En juillet 1976, Michel Guy, confirme, en accord avec les héritiers, la création d'un musée national Picasso qui accueillera les œuvres reçues par l'État, à titre de « dation ». Michel Guy, amateur d’art moderne, fin connaisseur du milieu et lui-même collectionneur, se fera l’infatigable initiateur de l’entrée d’œuvres dans les collections publiques grâce à cette nouvelle loi, particulièrement adaptée dans le cas de Picasso. Décision est prise d’investir l'hôtel Salé, dont l'entrée monumentale, ouvrant sur une grande cour d'honneur, donne sur la rue de Thorigny, dans le Marais. Cet hôtel, classé monument historique en 1968, et l'un des rares édifices classés de cette taille, appartient à la Ville de Paris.

Michel Guy lance un concours d'idées auprès d'un nombre restreint d'architectes, et retient le projet de Roland Simounet. Celui-ci prévoit de vider pratiquement l'édifice à l’exception de l'escalier monumental intérieur, ce qui permet de dégager 4 500 mètres carrés.

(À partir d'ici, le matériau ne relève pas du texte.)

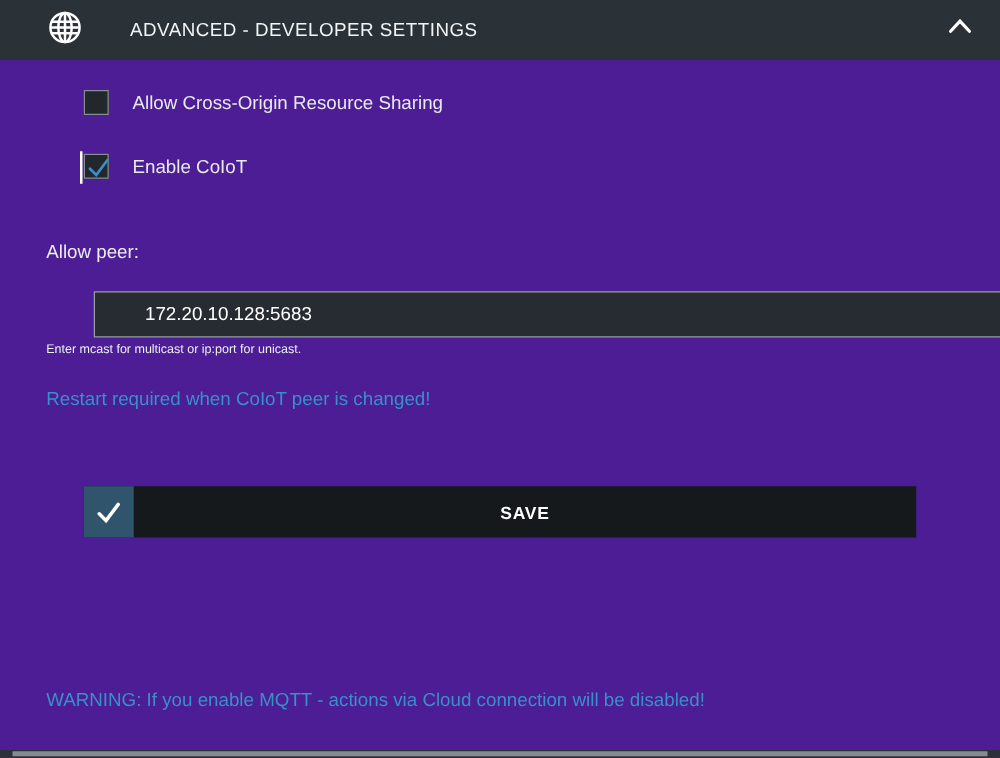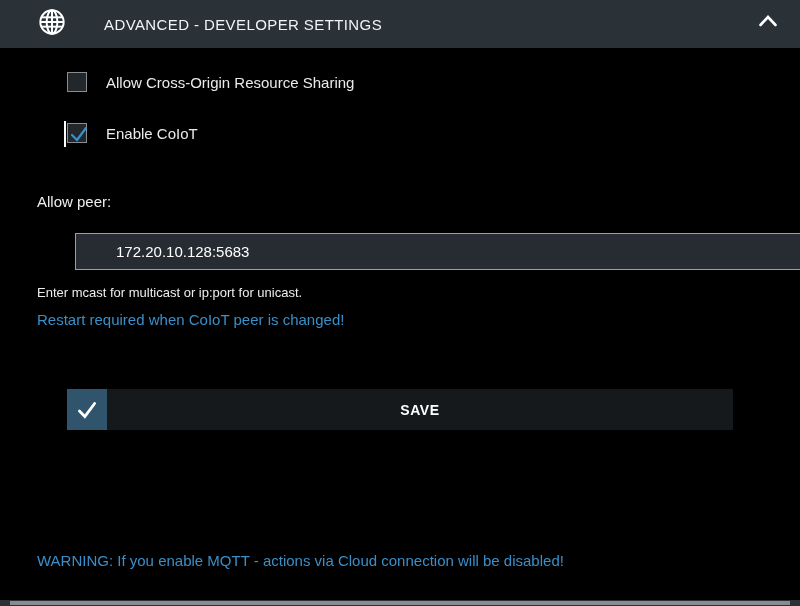"ADVANCED - DEVELOPER SETTINGS" .panel { background: #000000 -> #4c1d95 }
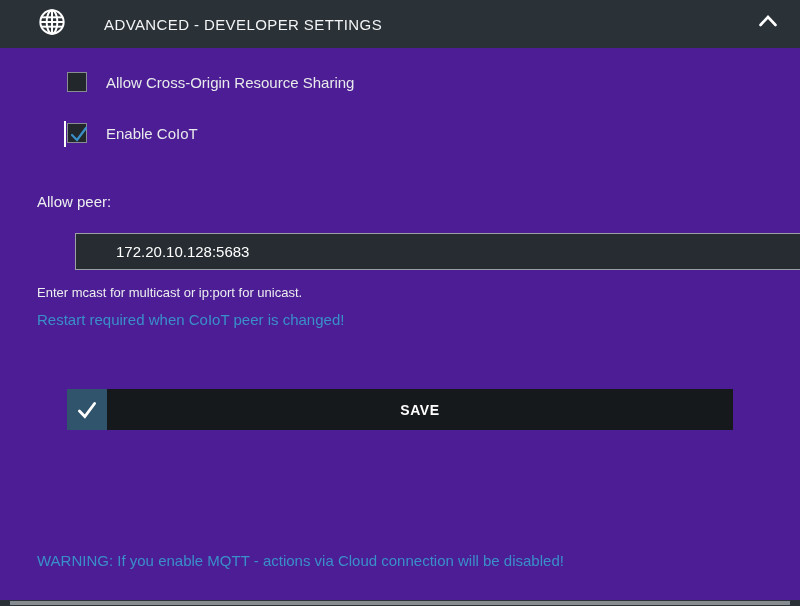"Enter mcast for multicast or" .help-text { font-size: 13px -> 10px; top: 285px -> 274px }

Après avoir montré quelques réticences, Jacqueline, veuve de l’artiste, et les descendants du peintre ont finalement accepté l'idée d'installer le musée Picasso à l'hôtel Salé. Ils craignaient qu'il ne soit trop petit. Michel Guy, au cours d'une émission télévisée, avait annoncé son ouverture pour 1976… En 1983, l’ancien secrétaire d’État déplorait les « pesanteurs administratives, que j’appelle plutôt les négociations franco-françaises » qui retardaient le dossier[1]. De fait, après de multiples et difficiles négociations, les clauses du bail consenti à l’État par Ville (entretemps devenue une collectivité locale de plein exercice avec la première élection d’un maire en 1977)  ne seront arrêtées qu’en 1979. Elles prévoyaient notamment que la Ville participait pour moitié à la dépense de restauration du gros œuvre, et que l’État prendrait à sa charge la totalité des travaux dans le bâtiment. Les travaux dureront près de dix ans, l’ouverture du Musée ayant lieu le 23 septembre 1985.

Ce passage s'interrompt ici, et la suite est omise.